可以按如下方式将PageVerticalAnalyzer
从iText移植到PDFBox:
public class PageVerticalAnalyzer extends PDFGraphicsStreamEngine {
protected PageVerticalAnalyzer(PDPage page) {
super(page);
}
public List<Float> getVerticalFlips() {
return verticalFlips;
}
//
// Text
//
@Override
protected void showGlyph(Matrix textRenderingMatrix, PDFont font, int code, String unicode, Vector displacement)
throws IOException {
super.showGlyph(textRenderingMatrix, font, code, unicode, displacement);
Shape shape = calculateGlyphBounds(textRenderingMatrix, font, code);
if (shape != null) {
Rectangle2D rect = shape.getBounds2D();
addVerticalUseSection(rect.getMinY(), rect.getMaxY());
}
}
/**
* Copy of <code>org.apache.pdfbox.examples.util.DrawPrintTextLocations.calculateGlyphBounds(Matrix, PDFont, int)</code>.
*/
private Shape calculateGlyphBounds(Matrix textRenderingMatrix, PDFont font, int code) throws IOException
{
GeneralPath path = null;
AffineTransform at = textRenderingMatrix.createAffineTransform();
at.concatenate(font.getFontMatrix().createAffineTransform());
if (font instanceof PDType3Font)
{
// It is difficult to calculate the real individual glyph bounds for type 3 fonts
// because these are not vector fonts, the content stream could contain almost anything
// that is found in page content streams.

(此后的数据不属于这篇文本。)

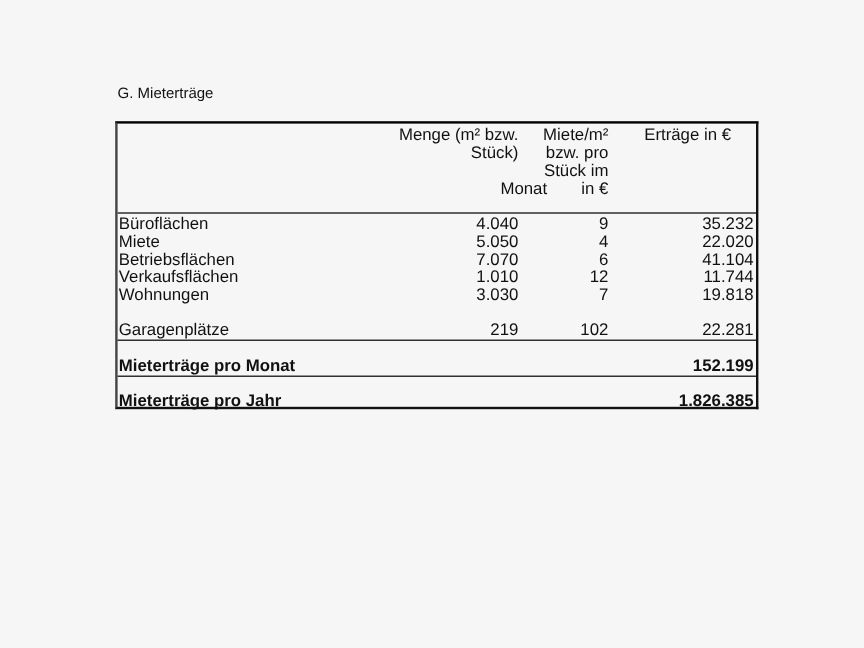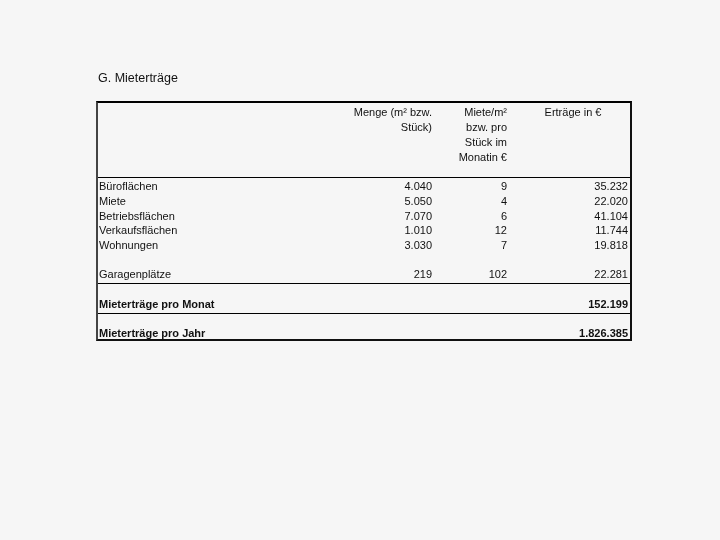--- a/index.html
+++ b/index.html
@@ -27,41 +27,41 @@
       position: absolute;
       left: 96px;
       top: 101px;
       width: 536px;
       height: 240px;
       border-top: 2px solid #000;
       border-left: 2px solid #444;
       border-right: 2px solid #111;
       border-bottom: 2px solid #111;
       box-sizing: border-box;
-      font-size: 11px;
+      font-size: 14px;
     }
     .hdr {
       position: absolute;
       left: 0;
       top: 0;
       width: 100%;
       height: 75px;
       border-bottom: 1px solid #000;
       box-sizing: border-box;
     }
     .hcell {
       position: absolute;
       top: 2px;
       text-align: right;
       line-height: 15px;
     }
     .h-menge { right: 198px; width: 110px; }
     .h-miete { right: 123px; width: 90px; }
     .h-ertr { right: 2px; width: 110px; text-align: center; }
-    .h-miete .last { display: flex; justify-content: flex-end; }
+    .h-miete .last { display: flex; justify-content: space-between; }
     .row {
       position: absolute;
       left: 0;
       width: 100%;
       height: 15px;
       line-height: 15px;
     }
     .row span { position: absolute; }
     .c-label { left: 1px; }
     .c-menge { right: 198px; text-align: center; }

PDType3Font t3Font = (PDType3Font) font;
PDType3CharProc charProc = t3Font.getCharProc(code);
if (charProc != null)
{
BoundingBox fontBBox = t3Font.getBoundingBox();
PDRectangle glyphBBox = charProc.getGlyphBBox();
if (glyphBBox != null)
{
// PDFBOX-3850: glyph bbox could be larger than the font bbox
glyphBBox.setLowerLeftX(Math.max(fontBBox.getLowerLeftX(), glyphBBox.getLowerLeftX()));
glyphBBox.setLowerLeftY(Math.max(fontBBox.getLowerLeftY(), glyphBBox.getLowerLeftY()));
glyphBBox.setUpperRightX(Math.min(fontBBox.getUpperRightX(), glyphBBox.getUpperRightX()));
glyphBBox.setUpperRightY(Math.min(fontBBox.getUpperRightY(), glyphBBox.getUpperRightY()));
path = glyphBBox.toGeneralPath();
}
}
}
else if (font instanceof PDVectorFont)
{
PDVectorFont vectorFont = (PDVectorFont) font;
path = vectorFont.getPath(code);
if (font instanceof PDTrueTypeFont)
{
PDTrueTypeFont ttFont = (PDTrueTypeFont) font;
int unitsPerEm = ttFont.getTrueTypeFont().getHeader().getUnitsPerEm();
at.scale(1000d / unitsPerEm, 1000d / unitsPerEm);
}
if (font instanceof PDType0Font)
{
PDType0Font t0font = (PDType0Font) font;
if (t0font.getDescendantFont() instanceof PDCIDFontType2)
{
int unitsPerEm = ((PDCIDFontType2) t0font.getDescendantFont()).getTrueTypeFont().getHeader().getUnitsPerEm();
at.scale(1000d / unitsPerEm, 1000d / unitsPerEm);
}
}
}
else if (font instanceof PDSimpleFont)
{
PDSimpleFont simpleFont = (PDSimpleFont) font;
// these two lines do not always work, e.g. for the TT fonts in file 032431.pdf
// which is why PDVectorFont is tried first.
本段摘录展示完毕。